Dès qu’on ouvre ce livre, on voit tomber les vérités établies. Ainsi de l’antienne, « une image vaut mille mots » attribuée à Confucius serinée à l’envi et sur tous les tons tellement sa validité semble irréfutable. Pourtant, devant ce recueil, cette maxime se fracasse. Ici, c’est plutôt le mot qui vaut mille images. En effet,  il suffit de regarder les photos qui accompagnent le recueil pour se rendre compte qu’elles perdent le combat devant la force des mots. Ces photographies enserrent les textes comme un coffret protège des joyaux. Sur les images, on voit des enfants qui jouent. Une rue avec un cloaque de sachets plastiques. La photo fige des instantanés, elle fixe l’objet comme on épingle un insecte sur une planche tandis que les mots animent l’objet, l’insère dans un univers et construit une réalité. Dire Toudoubwéogo et c’est un univers qui se lève et s’anime. Sans doute, c’est cela qui a poussé l’autrice à faire provision de mots pour restituer ses déambulations dans ce quartier, et au Burkina et dans la sous- région.
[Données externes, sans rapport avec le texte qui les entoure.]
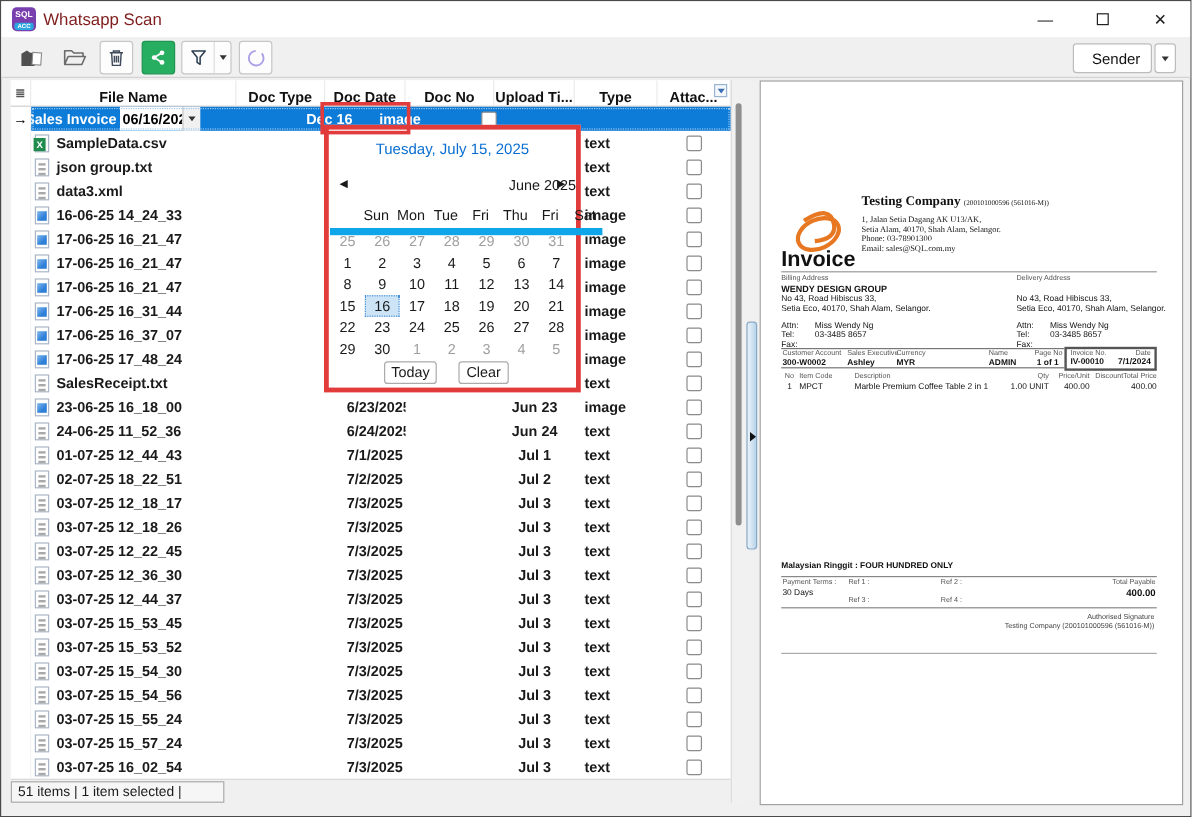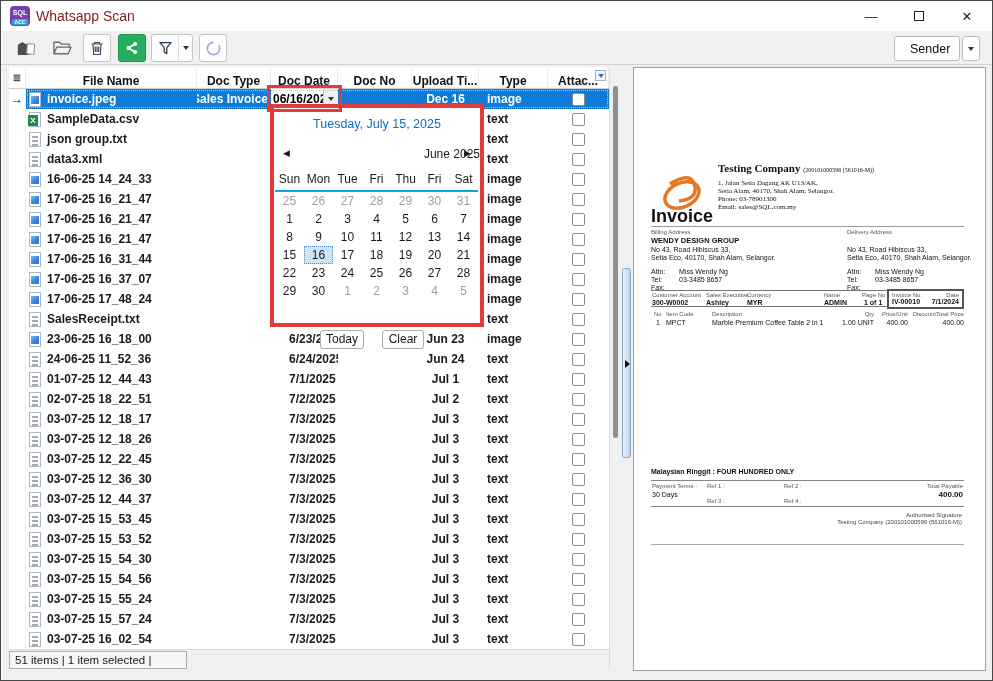--- a/index.html
+++ b/index.html
@@ -81,29 +81,29 @@
   
   .annot{position:absolute;border:3px solid #e23b3b;pointer-events:none;z-index:40;}
   .calpop{position:absolute;left:269px;top:103px;width:214px;height:223px;border:4px solid #e23b3b;
           background:#fff;z-index:30;}
   .calinner{position:relative;width:206px;height:215px;font-size:12px;color:#1a1a1a;}
   .chdr{position:absolute;top:9px;left:0;right:0;text-align:center;color:#0a6ed0;font-size:12.5px;}
   .cnav{position:absolute;top:38px;left:0;right:0;height:18px;}
   .cnav .prev{position:absolute;left:9px;top:2px;font-size:9px;}
   .cnav .mlabel{position:absolute;left:0;right:0;text-align:right;top:1px;}
   .cnav .next{position:absolute;right:9px;top:2px;font-size:9px;}
-  .cdays{position:absolute;top:62px;left:1px;display:flex;border-bottom:2px solid #0ea5e9;padding-bottom:2px;}
+  .cdays{position:absolute;top:62px;left:1px;display:flex;border-bottom:6px solid #0ea5e9;padding-bottom:2px;padding-left:24px;}
   .cday{width:29px;height:18px;line-height:18px;text-align:center;font-size:12px;}
   .cweeks{position:absolute;top:84px;left:1px;}
   .cweek{display:flex;}
   .muted{color:#9f9f9f;}
   .selday{background:#cde4f7;outline:1px dotted #4a90d9;outline-offset:-1px;}
   .cbtns{position:absolute;top:193px;left:0;width:100%;height:19px;}
   .cbtn{position:absolute;height:19px;border:1px solid #ababab;border-radius:3px;background:#fff;
-        text-align:center;line-height:17px;font-size:12px;margin-top:29px;}
+        text-align:center;line-height:17px;font-size:12px;}
   
   .preview{position:absolute;left:632px;top:66px;width:353px;height:604px;background:#fff;border:1px solid #a0a0a0;overflow:hidden;}
   .pv{position:absolute;white-space:nowrap;color:#111;}
   .serif{font-family:"Liberation Serif",serif;}
   .hrline{position:absolute;height:1px;background:#999;}
   .itable{position:absolute;left:17px;top:222px;width:313px;height:17px;border-top:1px solid #777;border-bottom:1px solid #777;}
   .ftable{position:absolute;left:17px;top:412px;width:313px;height:27px;border-top:1px solid #888;border-bottom:1px solid #888;}
   .lab{font-size:6px;color:#555;} .val{font-size:7px;font-weight:700;}
   .invbox{position:absolute;left:236px;top:-2px;width:77px;height:20px;border:2px solid #555;background:#fff;}
 </style>
@@ -205,24 +205,20 @@
           <span>Attac...</span>
           <span class="hfilter"></span>
         </div>
       </div>
     <div id="grows">
         <div class="grow">
           <div class="c c0">
             <span class="rowarrow">→</span>
           </div>
           <div class="rest sel">
-            <div class="c c1">
-              <span class="fi image"></span>
-              <span class="fn">invoice.jpeg</span>
-            </div>
             <div class="c c2">Sales Invoice</div>
             <div class="c c3 ed">
               <div class="dedit">
                 <span class="dtext">06/16/202</span>
                 <span class="dbtn">
                   <span class="caret"></span>
                 </span>
               </div>
             </div>
             <div class="c c4"></div>

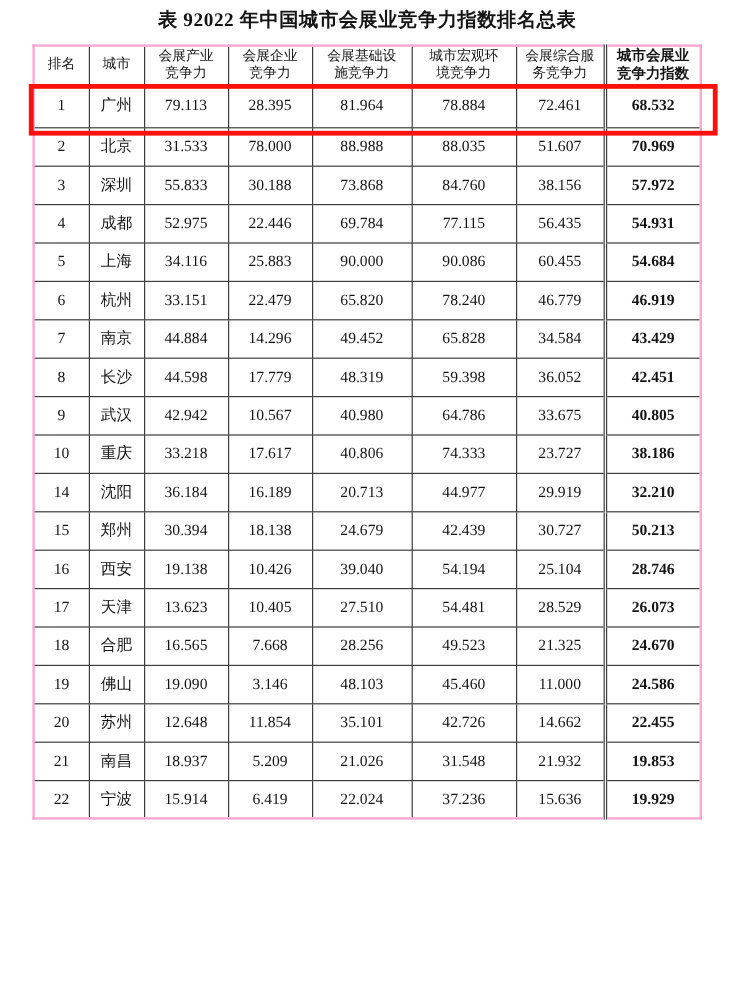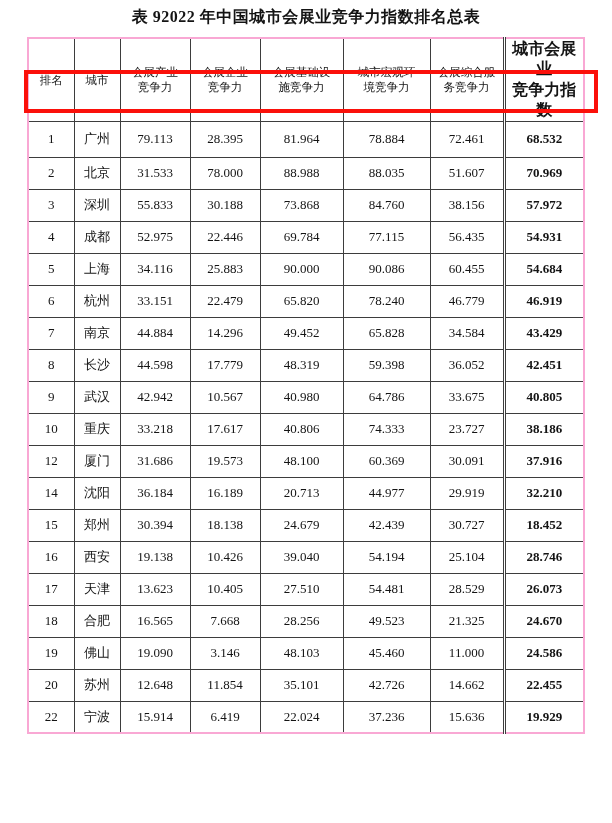--- a/index.html
+++ b/index.html
@@ -42,21 +42,21 @@
     font-size: 11.5px;
     line-height: 1.28;
   }
   .rank-table td { font-size: 13px; }
   .rank-table tbody tr { height: 32px; }
   .rank-table tbody tr.row-first { height: 36px; }
   .rank-table .index-col {
     font-weight: bold;
     border-left: 3px double #3d3d3d;
   }
-  .rank-table th.index-col { font-size: 16px; font-family: Liberation Serif, serif; }
+  .rank-table th.index-col { font-size: 12px; font-family: Liberation Serif, serif; }
   .highlight-box {
     position: absolute;
     left: 24px; top: 70px;
     width: 574px; height: 43px;
     border: 4px solid #fb100a;
     box-sizing: border-box;
     pointer-events: none;
   }
 </style>
 </head>
@@ -206,48 +206,38 @@
         <td>10</td>
         <td>重庆</td>
         <td>33.218</td>
         <td>17.617</td>
         <td>40.806</td>
         <td>74.333</td>
         <td>23.727</td>
         <td class="index-col">38.186</td>
       </tr>
       <tr>
-        <td>12</td>
-        <td>厦门</td>
-        <td>31.686</td>
-        <td>19.573</td>
-        <td>48.100</td>
-        <td>60.369</td>
-        <td>30.091</td>
-        <td class="index-col">37.916</td>
-      </tr>
-      <tr>
         <td>14</td>
         <td>沈阳</td>
         <td>36.184</td>
         <td>16.189</td>
         <td>20.713</td>
         <td>44.977</td>
         <td>29.919</td>
         <td class="index-col">32.210</td>
       </tr>
       <tr>
         <td>15</td>
         <td>郑州</td>
         <td>30.394</td>
         <td>18.138</td>
         <td>24.679</td>
         <td>42.439</td>
         <td>30.727</td>
-        <td class="index-col">18.452</td>
+        <td class="index-col">50.213</td>
       </tr>
       <tr>
         <td>16</td>
         <td>西安</td>
         <td>19.138</td>
         <td>10.426</td>
         <td>39.040</td>
         <td>54.194</td>
         <td>25.104</td>
         <td class="index-col">28.746</td>
@@ -286,20 +276,30 @@
         <td>20</td>
         <td>苏州</td>
         <td>12.648</td>
         <td>11.854</td>
         <td>35.101</td>
         <td>42.726</td>
         <td>14.662</td>
         <td class="index-col">22.455</td>
       </tr>
       <tr>
+        <td>21</td>
+        <td>南昌</td>
+        <td>18.937</td>
+        <td>5.209</td>
+        <td>21.026</td>
+        <td>31.548</td>
+        <td>21.932</td>
+        <td class="index-col">19.853</td>
+      </tr>
+      <tr>
         <td>22</td>
         <td>宁波</td>
         <td>15.914</td>
         <td>6.419</td>
         <td>22.024</td>
         <td>37.236</td>
         <td>15.636</td>
         <td class="index-col">19.929</td>
       </tr>
     </tbody>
On devine que la poétesse vit dans la proximité des non-lotis de Toudoubwéogo, elle s’est posée sur la ligne Maginot invisible mais si présente qui sépare la ville et sa part d’ombre que sont les non-lotis de Toudoubwéogo. Avec des mots qui empruntent à la langue mooré, au français d’Afrique et à la langue académique, la poétesse compose des tableaux, esquisse des portraits, croque des scènes de la vie de ses petites engluées dans les difficultés du quotidien mais qui cueillent aussi des fragments de bonheur.

Ses poèmes abordent la misère, la faim, la maladie, particulièrement le paludisme qui, dans cet environnement insalubre, est le monstre qui rôde et plante son dard dans les chairs fraîches des enfants et les peaux flapies des personnes âgées. Si Ecrits sous moustiquaire, de par son titre évoque l’abri contre l’anophèle, ce tueur silencieux ; il dit aussi que l’autrice est dans une zone de confort, sous moustiquaire, pour regarder les Misérables de ce quartier.

Avec Ecrits sous moustiquaire, Marie-Clotilde regarde l’Enfer et le commente mais sans descendre dans ses dédales et ses 9 cercles. Elle l’observe à travers la barrière de sa moustiquaire.